◆ PROBLEM REQUIREMENTS ◆
Write out, from the entries below, exactly the lines that run between the lines holding "[102,1028,264,1064] 6 vnt.120mm" and "[0,1118,790,1172] Teptukas platus", inclusive, and stop there.

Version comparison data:
※

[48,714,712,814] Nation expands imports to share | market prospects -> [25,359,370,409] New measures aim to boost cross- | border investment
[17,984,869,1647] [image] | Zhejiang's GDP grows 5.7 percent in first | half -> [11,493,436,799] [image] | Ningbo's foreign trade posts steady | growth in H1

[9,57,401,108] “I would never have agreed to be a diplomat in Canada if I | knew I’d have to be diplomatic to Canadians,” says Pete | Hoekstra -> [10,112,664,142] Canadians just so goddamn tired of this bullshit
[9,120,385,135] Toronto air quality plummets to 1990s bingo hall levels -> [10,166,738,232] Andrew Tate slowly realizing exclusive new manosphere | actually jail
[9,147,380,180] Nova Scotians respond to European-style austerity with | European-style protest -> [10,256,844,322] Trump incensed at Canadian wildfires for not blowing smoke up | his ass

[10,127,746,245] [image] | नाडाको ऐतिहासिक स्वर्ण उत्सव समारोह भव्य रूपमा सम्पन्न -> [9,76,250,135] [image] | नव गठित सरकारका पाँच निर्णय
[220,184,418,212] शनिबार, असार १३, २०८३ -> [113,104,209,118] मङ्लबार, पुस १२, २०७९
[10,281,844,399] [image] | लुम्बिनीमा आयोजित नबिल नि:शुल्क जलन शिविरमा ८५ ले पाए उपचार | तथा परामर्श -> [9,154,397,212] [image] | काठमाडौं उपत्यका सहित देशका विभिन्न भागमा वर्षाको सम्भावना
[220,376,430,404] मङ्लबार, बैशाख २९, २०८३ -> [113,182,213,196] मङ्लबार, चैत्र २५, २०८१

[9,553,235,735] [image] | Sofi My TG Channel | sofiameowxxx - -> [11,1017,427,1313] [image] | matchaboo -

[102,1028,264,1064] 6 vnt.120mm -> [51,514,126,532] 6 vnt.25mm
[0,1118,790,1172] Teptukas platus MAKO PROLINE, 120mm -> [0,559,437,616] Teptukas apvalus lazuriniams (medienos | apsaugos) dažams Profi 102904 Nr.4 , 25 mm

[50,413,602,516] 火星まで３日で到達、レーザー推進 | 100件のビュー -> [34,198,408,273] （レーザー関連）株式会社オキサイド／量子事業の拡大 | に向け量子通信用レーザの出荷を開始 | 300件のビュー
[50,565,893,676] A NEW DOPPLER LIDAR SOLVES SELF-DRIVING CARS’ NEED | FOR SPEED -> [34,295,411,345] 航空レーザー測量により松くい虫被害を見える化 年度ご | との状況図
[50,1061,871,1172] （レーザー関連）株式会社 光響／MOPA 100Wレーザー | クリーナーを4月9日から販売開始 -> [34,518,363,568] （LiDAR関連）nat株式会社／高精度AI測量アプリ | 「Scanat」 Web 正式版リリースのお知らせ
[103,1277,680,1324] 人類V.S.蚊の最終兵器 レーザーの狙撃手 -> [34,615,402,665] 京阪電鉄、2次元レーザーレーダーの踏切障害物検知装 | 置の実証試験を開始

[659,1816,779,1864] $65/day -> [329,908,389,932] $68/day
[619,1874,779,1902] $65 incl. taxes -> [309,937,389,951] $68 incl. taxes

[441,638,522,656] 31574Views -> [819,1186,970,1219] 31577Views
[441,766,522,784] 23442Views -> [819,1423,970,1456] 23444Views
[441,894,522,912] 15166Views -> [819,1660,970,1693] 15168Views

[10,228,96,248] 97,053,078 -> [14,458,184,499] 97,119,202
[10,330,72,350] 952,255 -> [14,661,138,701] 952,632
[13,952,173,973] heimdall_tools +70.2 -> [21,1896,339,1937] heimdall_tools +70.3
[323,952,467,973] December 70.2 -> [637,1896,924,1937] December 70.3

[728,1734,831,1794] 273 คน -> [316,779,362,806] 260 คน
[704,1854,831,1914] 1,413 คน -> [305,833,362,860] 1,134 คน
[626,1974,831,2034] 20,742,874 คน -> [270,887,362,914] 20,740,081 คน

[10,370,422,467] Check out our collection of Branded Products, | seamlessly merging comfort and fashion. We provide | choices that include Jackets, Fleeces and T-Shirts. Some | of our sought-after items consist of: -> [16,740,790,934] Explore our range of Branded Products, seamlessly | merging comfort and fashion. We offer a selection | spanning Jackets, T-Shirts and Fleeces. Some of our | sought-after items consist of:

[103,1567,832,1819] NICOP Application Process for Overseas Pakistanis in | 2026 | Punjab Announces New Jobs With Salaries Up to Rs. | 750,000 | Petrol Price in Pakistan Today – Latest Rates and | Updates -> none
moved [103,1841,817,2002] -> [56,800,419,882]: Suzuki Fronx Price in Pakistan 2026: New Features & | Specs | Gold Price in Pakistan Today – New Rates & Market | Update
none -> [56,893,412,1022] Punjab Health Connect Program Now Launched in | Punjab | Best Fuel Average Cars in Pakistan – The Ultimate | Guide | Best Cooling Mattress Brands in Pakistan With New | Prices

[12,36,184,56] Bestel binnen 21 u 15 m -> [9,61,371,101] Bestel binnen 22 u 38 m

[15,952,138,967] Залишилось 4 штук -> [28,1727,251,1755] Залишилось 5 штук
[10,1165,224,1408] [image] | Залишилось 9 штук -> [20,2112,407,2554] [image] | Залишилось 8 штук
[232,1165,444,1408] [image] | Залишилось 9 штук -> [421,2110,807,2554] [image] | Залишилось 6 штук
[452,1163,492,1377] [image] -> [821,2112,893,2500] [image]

※

◆ ANSWER FOR THIS EXERCISE ◆
[102,1028,264,1064] 6 vnt.120mm -> [51,514,126,532] 6 vnt.25mm
[0,1118,790,1172] Teptukas platus MAKO PROLINE, 120mm -> [0,559,437,616] Teptukas apvalus lazuriniams (medienos | apsaugos) dažams Profi 102904 Nr.4 , 25 mm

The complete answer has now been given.